77 - Cómo calmar emociones agitadas
Pasando por la tormenta emocional
7/30/20262 min read
La semana pasada compartí una clase con un grupo de mujeres sobre qué hacer cuando los vientos de la vida soplan y se nos agitan las emociones. Hoy quiero resumirte algunas de las herramientas que podemos usar en esos momentos.
Pero antes, permíteme asombrarme de la regulación emocional que demostró Jesús en medio de ese episodio en la barca que se menciona en Marcos 4. ¡Wow! Estaba Él con sus discípulos, había una tormenta horrorosa que asustó a todos y, mientras Jesús dormía, los discípulos gritaban de miedo. Sin embargo, Jesús, siendo Jesús, se levantó y les dijo algo así como: "¿Y a ustedes qué les pasa?". Se dirigió a ellos de lo más tranquilo.
Como psicóloga, no puedo dejar de asombrarme porque he visto una y otra vez que, cuando todo es caos, la persona que conserva la calma suele marcar el rumbo. Y ese fue Jesús.
Para hacerte el cuento corto, Jesús regañó al viento para que dejara de "jugar" y así se calmó la tempestad. Y listo. Todo tranquilo. Llegaron a la otra orilla.
Ojalá las tempestades de la vida se calmaran con un regaño. Lo que sí sé es que un sistema nervioso agitado puede calmarse con una intervención apropiada. Doy fe de eso y es precisamente lo que te quiero compartir hoy.
Cuando pases por emociones que te agitan, como el miedo y la ansiedad, haz lo siguiente:
1. Sé consciente del lugar donde estás.
Jesús y los discípulos estaban en el mar y es natural que en el mar haya mareas altas y bajas, así como en la vida. No deberíamos esperar una vida sin mareas. Si nos enojamos cada vez que atravesamos alguna adversidad, no estamos siendo conscientes de que en este mundo pasan cosas y no todo es color de rosa. No actuemos como si fuera una sorpresa.
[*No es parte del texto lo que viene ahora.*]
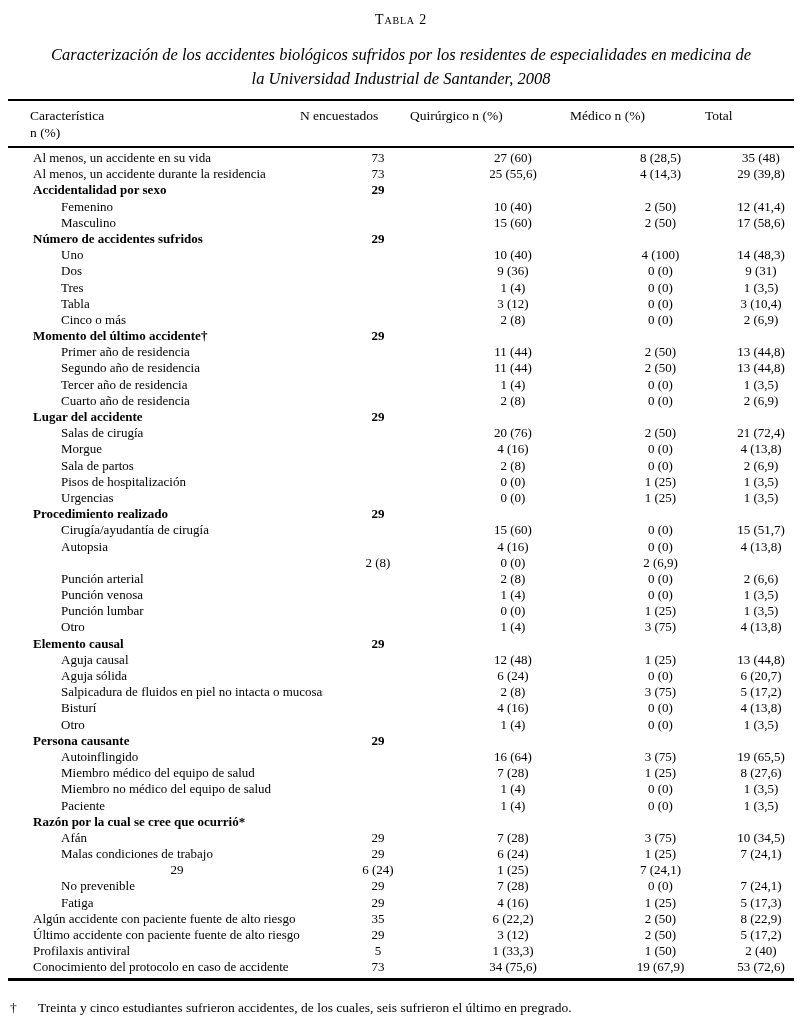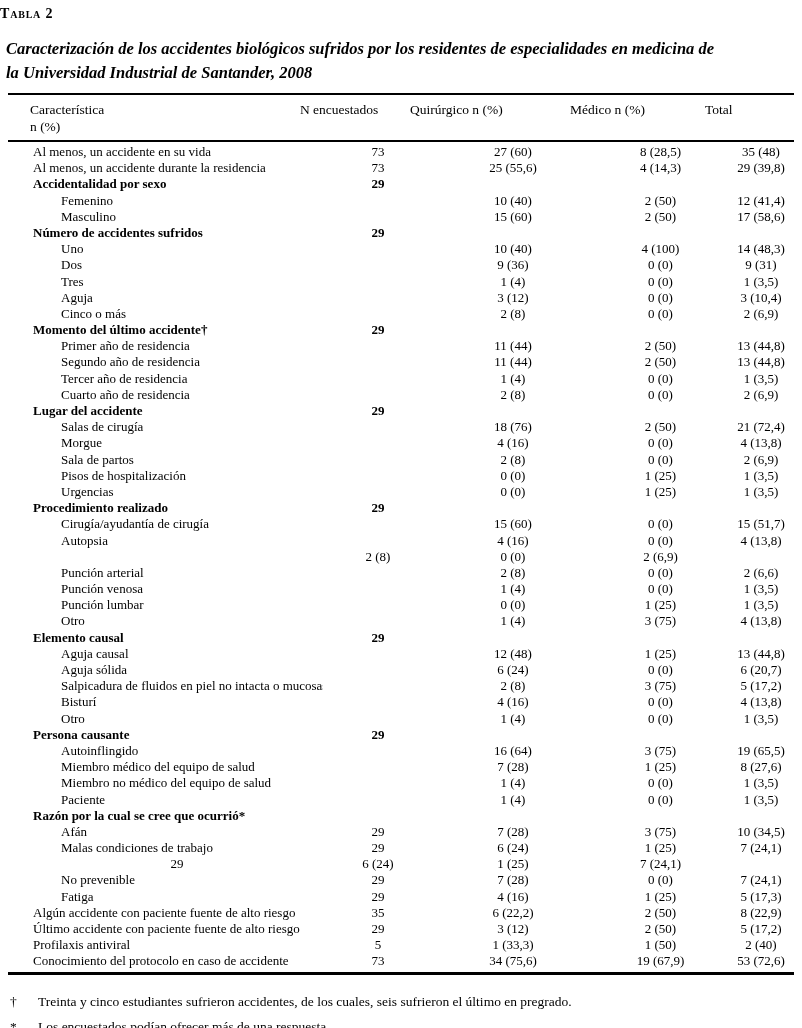--- a/index.html
+++ b/index.html
@@ -3,21 +3,21 @@
 <meta charset="utf-8">
 <style>
   html, body { margin: 0; padding: 0; background: #ffffff; }
   .page {
     width: 802px; height: 1028px;
     background: #ffffff; color: #000;
     font-family: "Liberation Serif", "DejaVu Serif", serif;
     position: relative; overflow: hidden; box-sizing: border-box;
   }
   
-  .caption { text-align: left; padding-top: 6px; font-weight: bold; }
+  .caption { text-align: center; padding-top: 12px; }
   .table-label {
     font-size: 14px; line-height: 15px;
     font-variant: small-caps; letter-spacing: 0.8px;
   }
   .table-title {
     font-style: italic; font-size: 16.5px; line-height: 24px;
     margin-top: 16px; padding: 0 6px;
   }
   
   .tablewrap { margin: 0 8px; }
@@ -128,21 +128,21 @@
           <div class="cnum">9 (31)</div>
         </div>
         <div class="trow grid indent">
           <div class="c0">Tres</div>
           <div class="cnum"></div>
           <div class="cnum">1 (4)</div>
           <div class="cnum">0 (0)</div>
           <div class="cnum">1 (3,5)</div>
         </div>
         <div class="trow grid indent">
-          <div class="c0">Aguja</div>
+          <div class="c0">Tabla</div>
           <div class="cnum"></div>
           <div class="cnum">3 (12)</div>
           <div class="cnum">0 (0)</div>
           <div class="cnum">3 (10,4)</div>
         </div>
         <div class="trow grid indent">
           <div class="c0">Cinco o más</div>
           <div class="cnum"></div>
           <div class="cnum">2 (8)</div>
           <div class="cnum">0 (0)</div>
@@ -186,21 +186,21 @@
         <div class="trow grid bold">
           <div class="c0">Lugar del accidente</div>
           <div class="cnum">29</div>
           <div class="cnum"></div>
           <div class="cnum"></div>
           <div class="cnum"></div>
         </div>
         <div class="trow grid indent">
           <div class="c0">Salas de cirugía</div>
           <div class="cnum"></div>
-          <div class="cnum">18 (76)</div>
+          <div class="cnum">20 (76)</div>
           <div class="cnum">2 (50)</div>
           <div class="cnum">21 (72,4)</div>
         </div>
         <div class="trow grid indent">
           <div class="c0">Morgue</div>
           <div class="cnum"></div>
           <div class="cnum">4 (16)</div>
           <div class="cnum">0 (0)</div>
           <div class="cnum">4 (13,8)</div>
         </div>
2. Sé consciente de Quién está contigo.
No estás solo. En tu barca está Jesús, el Príncipe de Paz. Nosotros somos el barco y Él habita en nosotros. Por lo tanto, no hay nada que temer.
3. Identifica los vientos que agitan tu barco.
No es lo que nos pasa, sino lo que pensamos sobre lo que nos pasa, lo que termina agitándonos más, como el viento.
Reprende el viento. Calma tus pensamientos.
"Y levantándose, reprendió al viento, y dijo al mar: Calla, enmudece. Y cesó el viento, y se hizo gran bonanza." Marcos 4:39.
4. Respira.
Cuando Jesús estaba durmiendo, estaba tranquilo. Tenía un sistema nervioso regulado a pesar de la tormenta. Debemos aprender a respirar profundo, con esa misma respiración pausada que tenemos cuando dormimos. Si mantenemos la calma, seremos capaces de tomar decisiones más sabias y menos impulsivas.
Son pasos sencillos, pero sé que no son fáciles de implementar en medio de la tormenta. Por eso te recomiendo que los ensayes antes. Practica tu respiración profunda, sé consciente del lugar y la etapa en la que estás, no olvides que Dios está contigo y cuida tus pensamientos, porque muchas veces ahí nacen la ansiedad y los miedos.
No necesitas estar pasando por una tempestad para practicar todo esto.
De todas formas, no olvides que ningún buen marinero se formó en aguas tranquilas. Tu carácter se va a formar en alta mar. Acéptalo y aprende todo lo necesario.